▶ _Exercise instructions_: Each entry is to be given again precisely, and no picture may be carried over.

----- Data extract -----

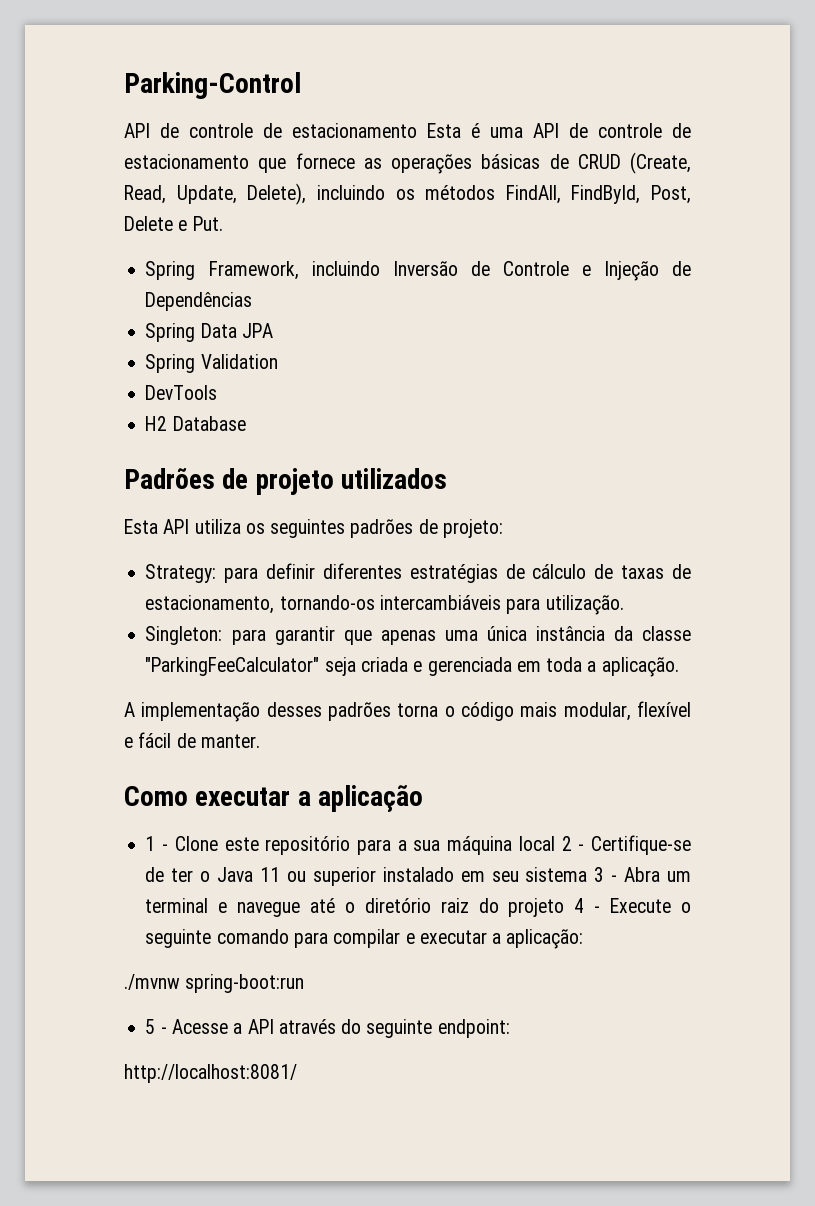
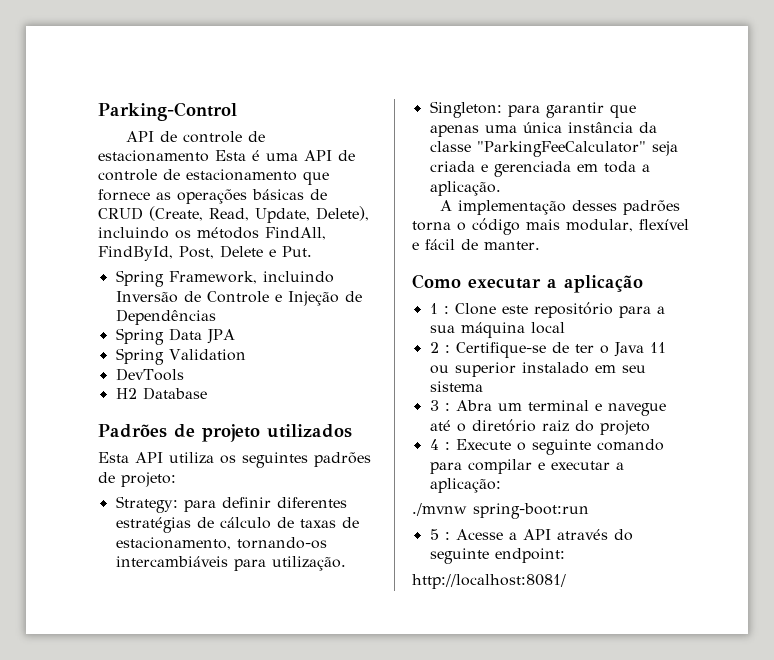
- 1 - Clone este repositório para a sua máquina local 2 - Certifique-se de ter o Java 11 ou superior instalado em seu sistema 3 - Abra um terminal e navegue até o diretório raiz do projeto 4 - Execute o seguinte comando para compilar e executar a aplicação:
+ 1 : Clone este repositório para a sua máquina local
+ 2 : Certifique-se de ter o Java 11 ou superior instalado em seu sistema
+ 3 : Abra um terminal e navegue até o diretório raiz do projeto
+ 4 : Execute o seguinte comando para compilar e executar a aplicação:
- 5 - Acesse a API através do seguinte endpoint:
+ 5 : Acesse a API através do seguinte endpoint:

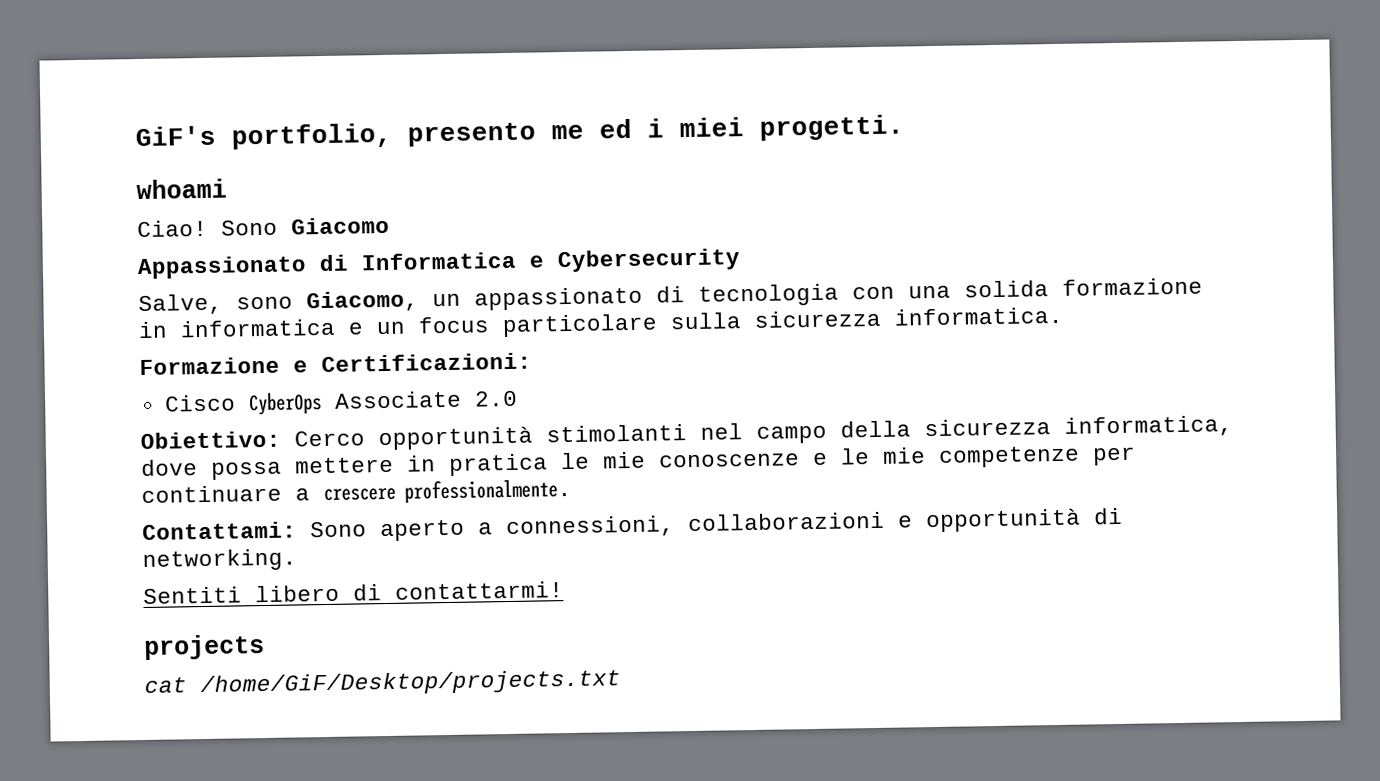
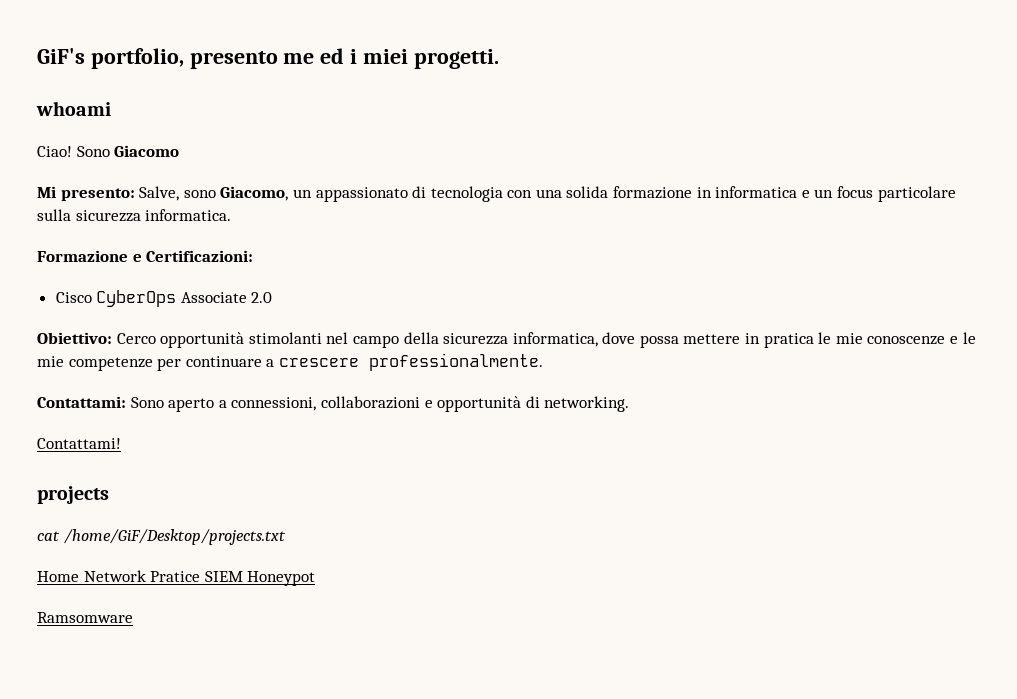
- Appassionato di Informatica e Cybersecurity
- Salve, sono Giacomo, un appassionato di tecnologia con una solida formazione in informatica e un focus particolare sulla sicurezza informatica.
+ Mi presento: Salve, sono Giacomo, un appassionato di tecnologia con una solida formazione in informatica e un focus particolare sulla sicurezza informatica.
- Sentiti libero di contattarmi!
+ Contattami!
+ Home Network Pratice SIEM Honeypot
+ Ramsomware

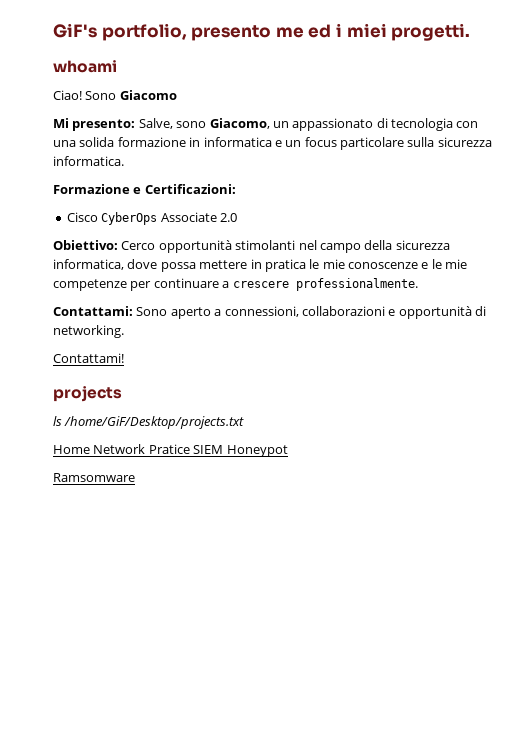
- cat /home/GiF/Desktop/projects.txt
+ ls /home/GiF/Desktop/projects.txt

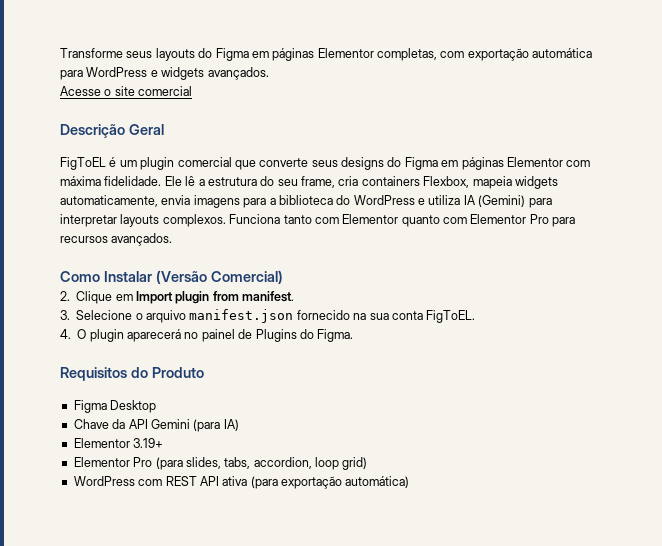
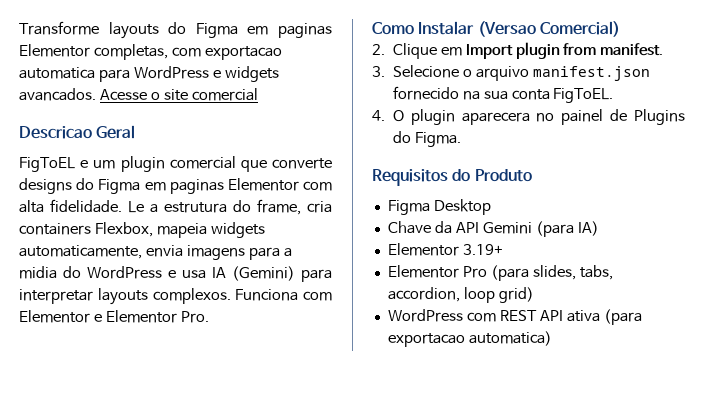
- Transforme seus layouts do Figma em páginas Elementor completas, com exportação automática para WordPress e widgets avançados.
- Acesse o site comercial
+ Transforme layouts do Figma em paginas Elementor completas, com exportacao automatica para WordPress e widgets avancados. Acesse o site comercial
- Descrição Geral
+ Descricao Geral
- FigToEL é um plugin comercial que converte seus designs do Figma em páginas Elementor com máxima fidelidade. Ele lê a estrutura do seu frame, cria containers Flexbox, mapeia widgets automaticamente, envia imagens para a biblioteca do WordPress e utiliza IA (Gemini) para interpretar layouts complexos.
+ FigToEL e um plugin comercial que converte designs do Figma em paginas Elementor com alta fidelidade. Le a estrutura do frame, cria containers Flexbox, mapeia widgets automaticamente, envia imagens para a midia do WordPress e usa IA (Gemini) para interpretar layouts complexos.
- Funciona tanto com Elementor quanto com Elementor Pro para recursos avançados.
+ Funciona com Elementor e Elementor Pro.
- Como Instalar (Versão Comercial)
+ Como Instalar (Versao Comercial)
- 4. O plugin aparecerá no painel de Plugins do Figma.
+ 4. O plugin aparecera no painel de Plugins do Figma.
- WordPress com REST API ativa (para exportação automática)
+ WordPress com REST API ativa (para exportacao automatica)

-----

▶ _Solution to this exercise_:
- 1 - Clone este repositório para a sua máquina local 2 - Certifique-se de ter o Java 11 ou superior instalado em seu sistema 3 - Abra um terminal e navegue até o diretório raiz do projeto 4 - Execute o seguinte comando para compilar e executar a aplicação:
+ 1 : Clone este repositório para a sua máquina local
+ 2 : Certifique-se de ter o Java 11 ou superior instalado em seu sistema
+ 3 : Abra um terminal e navegue até o diretório raiz do projeto
+ 4 : Execute o seguinte comando para compilar e executar a aplicação:
- 5 - Acesse a API através do seguinte endpoint:
+ 5 : Acesse a API através do seguinte endpoint:

- Appassionato di Informatica e Cybersecurity
- Salve, sono Giacomo, un appassionato di tecnologia con una solida formazione in informatica e un focus particolare sulla sicurezza informatica.
+ Mi presento: Salve, sono Giacomo, un appassionato di tecnologia con una solida formazione in informatica e un focus particolare sulla sicurezza informatica.
- Sentiti libero di contattarmi!
+ Contattami!
+ Home Network Pratice SIEM Honeypot
+ Ramsomware

- cat /home/GiF/Desktop/projects.txt
+ ls /home/GiF/Desktop/projects.txt

- Transforme seus layouts do Figma em páginas Elementor completas, com exportação automática para WordPress e widgets avançados.
- Acesse o site comercial
+ Transforme layouts do Figma em paginas Elementor completas, com exportacao automatica para WordPress e widgets avancados. Acesse o site comercial
- Descrição Geral
+ Descricao Geral
- FigToEL é um plugin comercial que converte seus designs do Figma em páginas Elementor com máxima fidelidade. Ele lê a estrutura do seu frame, cria containers Flexbox, mapeia widgets automaticamente, envia imagens para a biblioteca do WordPress e utiliza IA (Gemini) para interpretar layouts complexos.
+ FigToEL e um plugin comercial que converte designs do Figma em paginas Elementor com alta fidelidade. Le a estrutura do frame, cria containers Flexbox, mapeia widgets automaticamente, envia imagens para a midia do WordPress e usa IA (Gemini) para interpretar layouts complexos.
- Funciona tanto com Elementor quanto com Elementor Pro para recursos avançados.
+ Funciona com Elementor e Elementor Pro.
- Como Instalar (Versão Comercial)
+ Como Instalar (Versao Comercial)
- 4. O plugin aparecerá no painel de Plugins do Figma.
+ 4. O plugin aparecera no painel de Plugins do Figma.
- WordPress com REST API ativa (para exportação automática)
+ WordPress com REST API ativa (para exportacao automatica)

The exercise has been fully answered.